Rifinanziamento

Rifinanziamento

Il rifinanziamento è un finanziamento particolare, che basa il proprio servizio sulla possibilità di mettere insieme altri finanziamenti eventualmente già presenti  e, volendo, di allungare il periodo del pagamento oppure di chiedere insieme ad esso, ulteriore liquidità.

Nel caso di situazioni in cui il cliente chiede di pagare con una unica rata altri finanziamenti in corso, l’ente erogatore provvede a pagare tutti gli importi ancora da saldare e con quelli richiede al cliente una somma unica da versare in ogni caso attraverso delle rate.

Quando invece viene richiesta anche una liquidità aggiuntiva, questa viene sommata all’importo da finanziare e le rate vengono suddivise normalmente attraverso i mesi.

Il rifinanziamento viene corrisposto attraverso assegno circolare o bonifico bancario direttamente al richiedente.
Tale somma può arrivare a 60.000 euro (di cui 35.000 per il solo rifinanziamento, se c’è bisogno di altra liquidità).

Per venire a conoscenza della somma da richiedere agli enti finanziatori per poter inserire tutti i pagamenti all’interno di una unica rata bisogna richiedere tutti i conti estintivi, anche i prestiti online, e portarli all’ente di riferimento. In questo modo la società di credito elaborerà la nuova rata e farà in modo che il cliente paghi quest’ultima attraverso i regolari metodi per il rimborso.

Il rifinanziamento è disponibile in più o meno tutte le società di credito operanti online, ma è un prodotto spesso offerto anche dalle stesse banche.
Su internet sono presenti siti e banche dati dove poter richiedere il proprio preventivo personalizzato e spesso anche confrontare le offerte più convenienti tra loro.

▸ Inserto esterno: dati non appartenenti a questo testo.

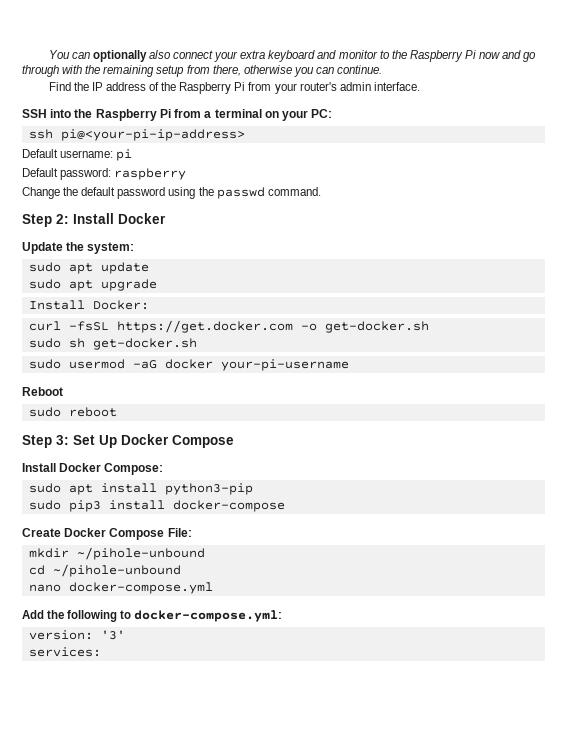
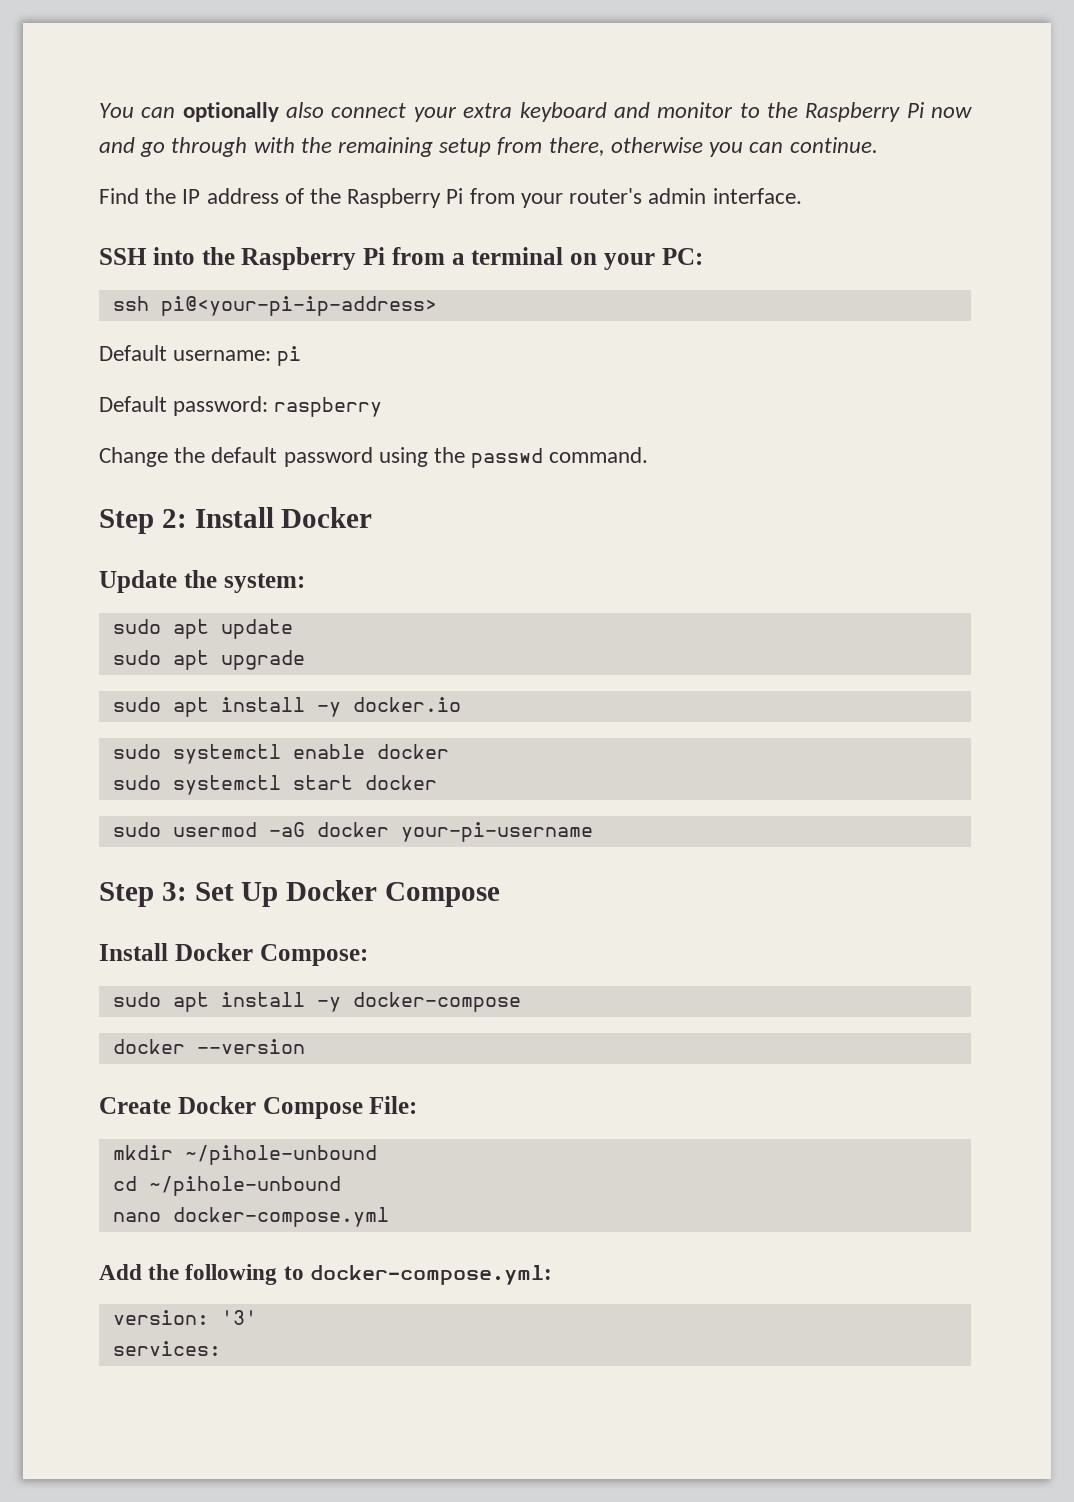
- Install Docker:
- curl -fsSL https://get.docker.com -o get-docker.sh
- sudo sh get-docker.sh
+ sudo apt install -y docker.io
+ sudo systemctl enable docker
+ sudo systemctl start docker
- Reboot
- sudo reboot
- sudo apt install python3-pip
- sudo pip3 install docker-compose
+ sudo apt install -y docker-compose
+ docker --version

E’ importante sapere che la rata del rifinanziamento può essere anche più bassa di quelle già contratte, il che è una soluzione efficace quando un cliente con in atto già un finanziamento si ritrova da un momento all’altro a non potersi permettere un pagamento così altro, l’unica nota dolente è che probabilmente si và incontro ad una lieve fluttuazione degli interessi.

Quando al rimborso solitamente, a meno di una richiesta specifica del cliente, si opterà per mantenere il metodo di pagamento già presente negli altri prestiti, che può essere il RID, ovvero prelievo automatico dal suo conto corrente, la trattenuta mensile sulla busta paga (cessione del quinto),oppure, se l’ente lo permette, il versamento di una cambiale presso una banca. I tempi per il rimborso restano gli stessi se la rata aumenta, si allungano se la rata resta uguale o diminuisce, sempre nell’arco dai 12 ai 120 mesi.